Manoel, tens razão. Venho tarde. Desculpa.
Mas não foi Anto, não fui eu quem teve a culpa,
Foi Coimbra. Foi esta paysagem triste, triste,
A cuja influencia a minha alma não reziste,
Queres noticias? Queres que os meus nervos fallem?
Vá! dize aos choupos do Mondego que se callem…

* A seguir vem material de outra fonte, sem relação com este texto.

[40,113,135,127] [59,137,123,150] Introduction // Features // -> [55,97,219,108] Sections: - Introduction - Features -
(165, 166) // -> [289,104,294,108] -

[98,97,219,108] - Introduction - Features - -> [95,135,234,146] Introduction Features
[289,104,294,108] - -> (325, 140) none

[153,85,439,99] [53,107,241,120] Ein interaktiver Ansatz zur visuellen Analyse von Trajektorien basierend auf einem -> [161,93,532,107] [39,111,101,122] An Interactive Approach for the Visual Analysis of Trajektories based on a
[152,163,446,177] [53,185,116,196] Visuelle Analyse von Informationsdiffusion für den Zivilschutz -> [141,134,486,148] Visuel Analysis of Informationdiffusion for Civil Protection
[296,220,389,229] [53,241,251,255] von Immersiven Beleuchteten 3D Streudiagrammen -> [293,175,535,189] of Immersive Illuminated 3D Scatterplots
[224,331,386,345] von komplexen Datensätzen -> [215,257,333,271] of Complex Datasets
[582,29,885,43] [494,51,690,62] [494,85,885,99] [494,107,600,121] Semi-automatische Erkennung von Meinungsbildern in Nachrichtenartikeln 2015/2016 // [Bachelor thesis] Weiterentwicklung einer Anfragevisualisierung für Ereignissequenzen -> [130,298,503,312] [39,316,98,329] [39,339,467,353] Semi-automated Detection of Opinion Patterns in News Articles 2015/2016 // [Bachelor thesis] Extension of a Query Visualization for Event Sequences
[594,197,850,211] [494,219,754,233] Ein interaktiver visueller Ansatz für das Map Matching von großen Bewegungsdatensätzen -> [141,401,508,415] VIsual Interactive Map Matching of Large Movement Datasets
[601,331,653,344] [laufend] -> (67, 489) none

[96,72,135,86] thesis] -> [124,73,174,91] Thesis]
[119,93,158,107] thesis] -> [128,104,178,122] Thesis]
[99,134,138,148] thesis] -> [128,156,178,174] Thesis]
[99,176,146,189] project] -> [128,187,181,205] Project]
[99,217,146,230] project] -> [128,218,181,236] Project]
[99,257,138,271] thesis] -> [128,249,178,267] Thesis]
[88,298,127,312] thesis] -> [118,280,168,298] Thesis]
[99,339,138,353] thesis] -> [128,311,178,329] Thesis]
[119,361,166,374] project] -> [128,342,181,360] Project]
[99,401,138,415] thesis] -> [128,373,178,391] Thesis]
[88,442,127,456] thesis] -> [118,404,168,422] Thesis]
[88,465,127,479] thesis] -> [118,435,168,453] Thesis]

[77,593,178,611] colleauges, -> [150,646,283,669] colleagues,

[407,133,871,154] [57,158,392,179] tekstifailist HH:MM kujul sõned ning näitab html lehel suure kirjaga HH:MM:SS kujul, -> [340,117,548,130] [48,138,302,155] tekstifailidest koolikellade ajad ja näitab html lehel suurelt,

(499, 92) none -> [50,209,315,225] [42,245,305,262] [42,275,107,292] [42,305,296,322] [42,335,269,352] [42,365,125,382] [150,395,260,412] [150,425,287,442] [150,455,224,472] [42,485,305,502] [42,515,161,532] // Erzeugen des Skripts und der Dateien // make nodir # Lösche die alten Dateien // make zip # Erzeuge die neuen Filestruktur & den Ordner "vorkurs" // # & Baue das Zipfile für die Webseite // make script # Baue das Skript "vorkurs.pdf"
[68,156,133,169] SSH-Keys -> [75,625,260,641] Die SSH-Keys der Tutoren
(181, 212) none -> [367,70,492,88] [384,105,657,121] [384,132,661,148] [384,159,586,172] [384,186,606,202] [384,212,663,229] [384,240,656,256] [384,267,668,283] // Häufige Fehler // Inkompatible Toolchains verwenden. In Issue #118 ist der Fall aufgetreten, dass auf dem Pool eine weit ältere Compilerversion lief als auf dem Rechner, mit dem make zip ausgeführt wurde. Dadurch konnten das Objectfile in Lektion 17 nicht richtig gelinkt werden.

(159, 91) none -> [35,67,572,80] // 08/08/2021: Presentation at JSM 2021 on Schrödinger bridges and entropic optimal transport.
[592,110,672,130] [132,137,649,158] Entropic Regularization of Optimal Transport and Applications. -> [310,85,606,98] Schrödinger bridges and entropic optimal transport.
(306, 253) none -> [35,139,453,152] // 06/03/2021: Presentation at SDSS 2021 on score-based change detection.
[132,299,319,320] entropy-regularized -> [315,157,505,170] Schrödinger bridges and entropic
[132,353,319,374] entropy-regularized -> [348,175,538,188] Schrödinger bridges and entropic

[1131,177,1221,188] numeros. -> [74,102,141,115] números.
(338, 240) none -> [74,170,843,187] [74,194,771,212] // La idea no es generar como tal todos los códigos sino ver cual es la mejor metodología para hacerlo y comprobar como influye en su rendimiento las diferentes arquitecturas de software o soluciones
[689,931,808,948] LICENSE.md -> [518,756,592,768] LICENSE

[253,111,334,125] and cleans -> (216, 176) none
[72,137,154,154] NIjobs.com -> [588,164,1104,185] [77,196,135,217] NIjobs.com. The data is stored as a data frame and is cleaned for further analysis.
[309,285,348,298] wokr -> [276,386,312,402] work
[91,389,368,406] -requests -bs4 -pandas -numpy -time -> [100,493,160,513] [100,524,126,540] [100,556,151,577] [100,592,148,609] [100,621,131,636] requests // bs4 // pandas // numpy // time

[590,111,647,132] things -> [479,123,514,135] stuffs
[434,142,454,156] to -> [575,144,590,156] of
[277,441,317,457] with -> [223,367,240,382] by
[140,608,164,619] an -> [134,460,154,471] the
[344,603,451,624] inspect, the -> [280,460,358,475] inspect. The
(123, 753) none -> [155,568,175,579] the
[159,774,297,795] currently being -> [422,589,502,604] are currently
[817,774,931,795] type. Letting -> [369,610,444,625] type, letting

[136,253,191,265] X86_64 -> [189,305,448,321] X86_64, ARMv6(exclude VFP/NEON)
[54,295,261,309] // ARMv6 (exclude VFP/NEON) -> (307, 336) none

E pede ao vento que não uive e gema tanto:
Que, emfim, se soffre abafe as torturas em pranto,
Mas que me deixe em paz! Ah tu não imaginas
Quanto isto me faz mal! Peor que as sabbatinas
Dos ursos na aula, peor que beatas correrias
De velhas magras, galopando Ave-Marias,
Peor que um diamante a riscar na vidraça!
Peor eu sei lá, Manoel, peor que uma desgraça!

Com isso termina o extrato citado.